■ Task item
Copy out word for word the line with "discount: 25.00 -> none" and the lines that follow it in the listing below, up to the final one.

■ Available records
______

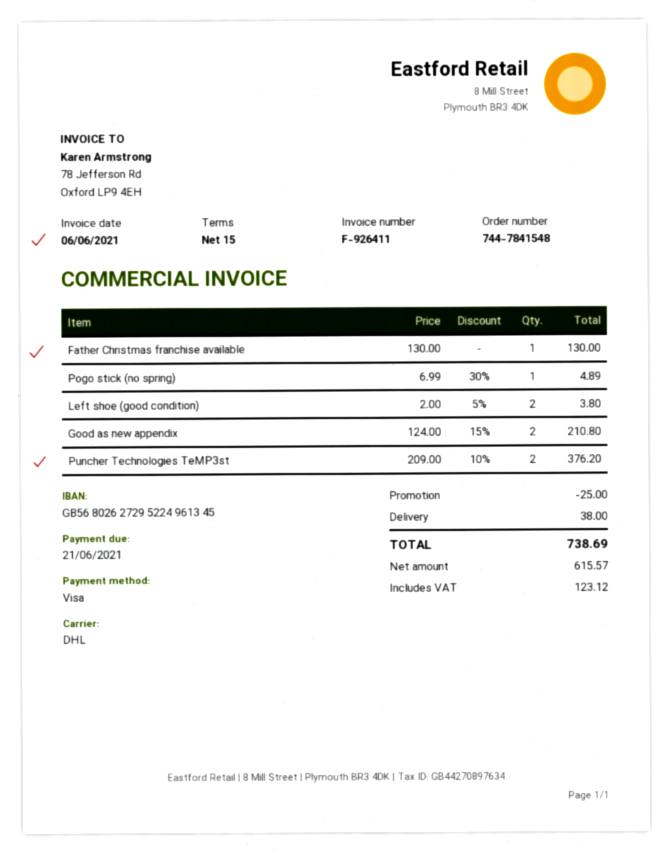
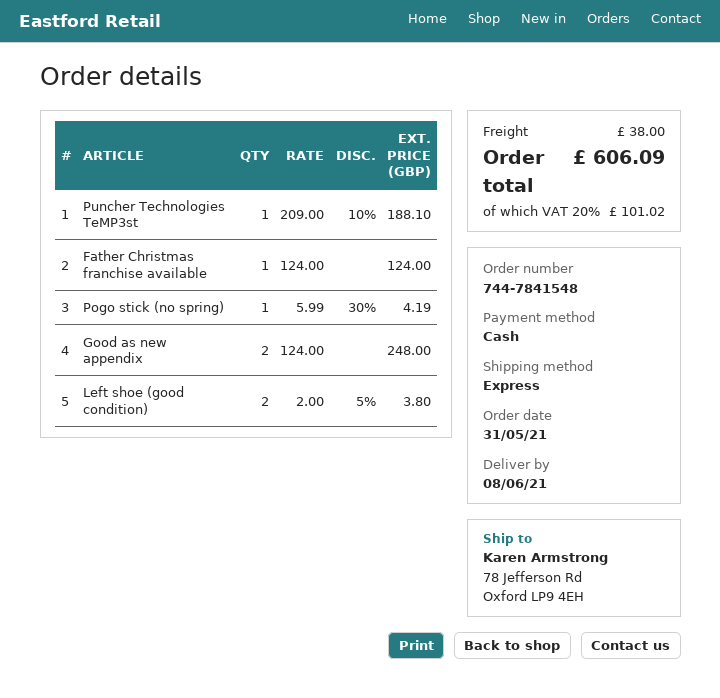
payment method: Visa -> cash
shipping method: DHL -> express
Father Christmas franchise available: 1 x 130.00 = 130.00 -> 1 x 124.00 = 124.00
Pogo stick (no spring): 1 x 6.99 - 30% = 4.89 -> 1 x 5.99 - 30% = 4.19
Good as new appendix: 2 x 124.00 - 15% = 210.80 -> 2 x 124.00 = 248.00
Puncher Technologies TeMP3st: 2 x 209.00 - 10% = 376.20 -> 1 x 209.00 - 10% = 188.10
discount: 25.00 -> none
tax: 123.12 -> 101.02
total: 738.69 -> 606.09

______

■ Result below
discount: 25.00 -> none
tax: 123.12 -> 101.02
total: 738.69 -> 606.09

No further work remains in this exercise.